Sunday, 25 March 2012

Book Review: Call the Midwife

from BBC 


If you've been living in a hole in the ground (or another country...or you just aren't that interested in nuns and/or midwifery) you may not be aware of the recent TV series, Call the Midwife. It was about a group of nursing nuns and midwives in the East End in the 1950s - i.e. perfect Frances telly. They couldn't have come up with a tv show I would enjoy more.  Luckily I got the book for my birthday, so the fun midwife-nun fun didn't have to end! 

Call the Midwife is the first of Jennifer Worth’s three memoirs about working as a midwife in the East End in the 1950s. If you watched the series, you’ll recognise several of the women and the stories.  The main difference in the book is that Jenny is the midwife in all the cases, the other nuns and midwives are all more secondary characters, while in the tv version they were more developed as characters in their own right. This is no problem in a memoir, but I can see why they changed it for the tv version.

Highlights include Len and Conchita Warren, a couple who can’t talk to each other without their children there to interpret (she only speaks Spanish and he only speaks English) but who have their 24th and 25th babies during the book. There is wonderfully mad Nun Sister Monica Joan, who greets Jenny when she first arrives at Nonnatus House: “This is a unique time to be alive. So exciting. The little angels clap their wings.” There are three (THREE) chapters dubiously titled"Of Mixed Descent", which deal with unexpectedly-black babies, and the reactions of their parents. This book gives you exactly what you want from a book about a midwife in the East End - stories about amazing women in difficult situations, lots of birth, moments that make you cringe and moments that move you to tears. There are instances where she describes real deprivation - people living in flats that have been condemned, people using newspaper instead of bedding, small children left to run around with nothing on their bottom half so as to save on washing. This aspect made it much grittier than the tv version which had a blitz spirit, "keep calm and carry on" attitude to squalor.

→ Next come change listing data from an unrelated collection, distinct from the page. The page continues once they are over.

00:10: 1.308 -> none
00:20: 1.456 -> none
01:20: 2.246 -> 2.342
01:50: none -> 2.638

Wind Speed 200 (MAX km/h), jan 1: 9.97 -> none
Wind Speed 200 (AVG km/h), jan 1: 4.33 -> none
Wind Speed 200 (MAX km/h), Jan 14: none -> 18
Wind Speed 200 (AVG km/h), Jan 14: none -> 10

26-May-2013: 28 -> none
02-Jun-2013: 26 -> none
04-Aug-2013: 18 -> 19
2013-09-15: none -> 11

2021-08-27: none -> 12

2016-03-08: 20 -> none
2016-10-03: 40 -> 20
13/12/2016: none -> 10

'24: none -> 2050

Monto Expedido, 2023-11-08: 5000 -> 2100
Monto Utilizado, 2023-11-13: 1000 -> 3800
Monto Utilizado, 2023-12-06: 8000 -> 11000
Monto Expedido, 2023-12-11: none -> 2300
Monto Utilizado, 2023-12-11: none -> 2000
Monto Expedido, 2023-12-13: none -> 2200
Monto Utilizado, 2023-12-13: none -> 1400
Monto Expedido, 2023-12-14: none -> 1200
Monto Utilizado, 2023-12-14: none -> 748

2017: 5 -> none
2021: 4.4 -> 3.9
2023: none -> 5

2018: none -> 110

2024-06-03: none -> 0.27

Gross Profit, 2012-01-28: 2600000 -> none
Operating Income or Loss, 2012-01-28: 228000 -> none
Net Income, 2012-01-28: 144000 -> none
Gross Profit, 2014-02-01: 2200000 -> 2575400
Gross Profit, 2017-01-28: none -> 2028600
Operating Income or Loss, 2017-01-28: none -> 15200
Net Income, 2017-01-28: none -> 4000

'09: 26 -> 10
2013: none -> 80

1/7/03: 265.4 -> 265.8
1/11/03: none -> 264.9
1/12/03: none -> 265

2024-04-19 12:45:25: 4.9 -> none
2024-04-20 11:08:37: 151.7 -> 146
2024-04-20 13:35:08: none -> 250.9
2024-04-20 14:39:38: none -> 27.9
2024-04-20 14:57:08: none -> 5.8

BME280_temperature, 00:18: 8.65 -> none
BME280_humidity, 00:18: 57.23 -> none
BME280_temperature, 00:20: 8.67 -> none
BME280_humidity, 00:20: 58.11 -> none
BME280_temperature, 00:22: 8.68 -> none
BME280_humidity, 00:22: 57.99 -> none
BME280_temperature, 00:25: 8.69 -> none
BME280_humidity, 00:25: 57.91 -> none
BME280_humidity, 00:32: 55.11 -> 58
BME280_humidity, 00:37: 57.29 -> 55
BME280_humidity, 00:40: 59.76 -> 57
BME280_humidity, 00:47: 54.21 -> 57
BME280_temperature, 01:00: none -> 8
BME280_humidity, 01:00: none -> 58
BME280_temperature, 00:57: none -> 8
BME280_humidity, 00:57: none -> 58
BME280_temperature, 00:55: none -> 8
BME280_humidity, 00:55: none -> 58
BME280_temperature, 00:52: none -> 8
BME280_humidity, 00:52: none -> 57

The part of the book that made the deepest impression on me had nothing to do with birth. It is the story of a woman who ended up in the workhouse, separated from her children who she would never see again. When I read this chapter I was so angry that I was actually shaking. Everyone has heard of the workhouse but we associate it with Dickensian London, not the 20th Century. This woman had sold everything she owned, even her teeth, and the blankets off the bed. Her poverty was such that she couldn't afford a burial when her baby died, instead she had to put him in the river, in a box weighed down with rocks. After this, she had no choice but to go to the workhouse: 
The children were not particularly unhappy as yet; in fact, it seemed something of an adventure to them, creeping out in the dead of night and making their way along dark roads. Only their mother was crying, because only she knew the dreadful truth: that the family would be separated once they entered the workhouse gates. She could not bring herself to tell the children, she hesitated before ringing the fateful bell. But her youngest child, a boy of nearly three, started coughing, so she pulled the bell resolutely...They cuddled together on the sweet-smelling hay, and the children fell asleep at once. Only the mother lay awake, her arms around her children, until dawn. Her heart was breaking. She knew that this would be the last time she would be allowed to sleep with her children. 
Reading this book has made me realise just how important the NHS and the Welfare State are... and how much contraception has changed all our lives! To put it into context for you: "In the late 1950s we had eighty to a hundred deliveries a month on our books. In 1963[i.e. when the Pill became available] the number had dropped to four or five a month." The fact that women are STILL having to fight for access to free healthcare and contraception is terrifying. But I really need to write about the Handmaid's Tale if I'm going to start talking about that!

3 comments:

  1. Write about the Handmaid's Tale! Do iiiiit! In other news, I of course missed Call the Midwife because I was like 'a BBC Drama set in the past. BLUERGH' because that's how I roll. But I did recognise that it was entirely your thing :)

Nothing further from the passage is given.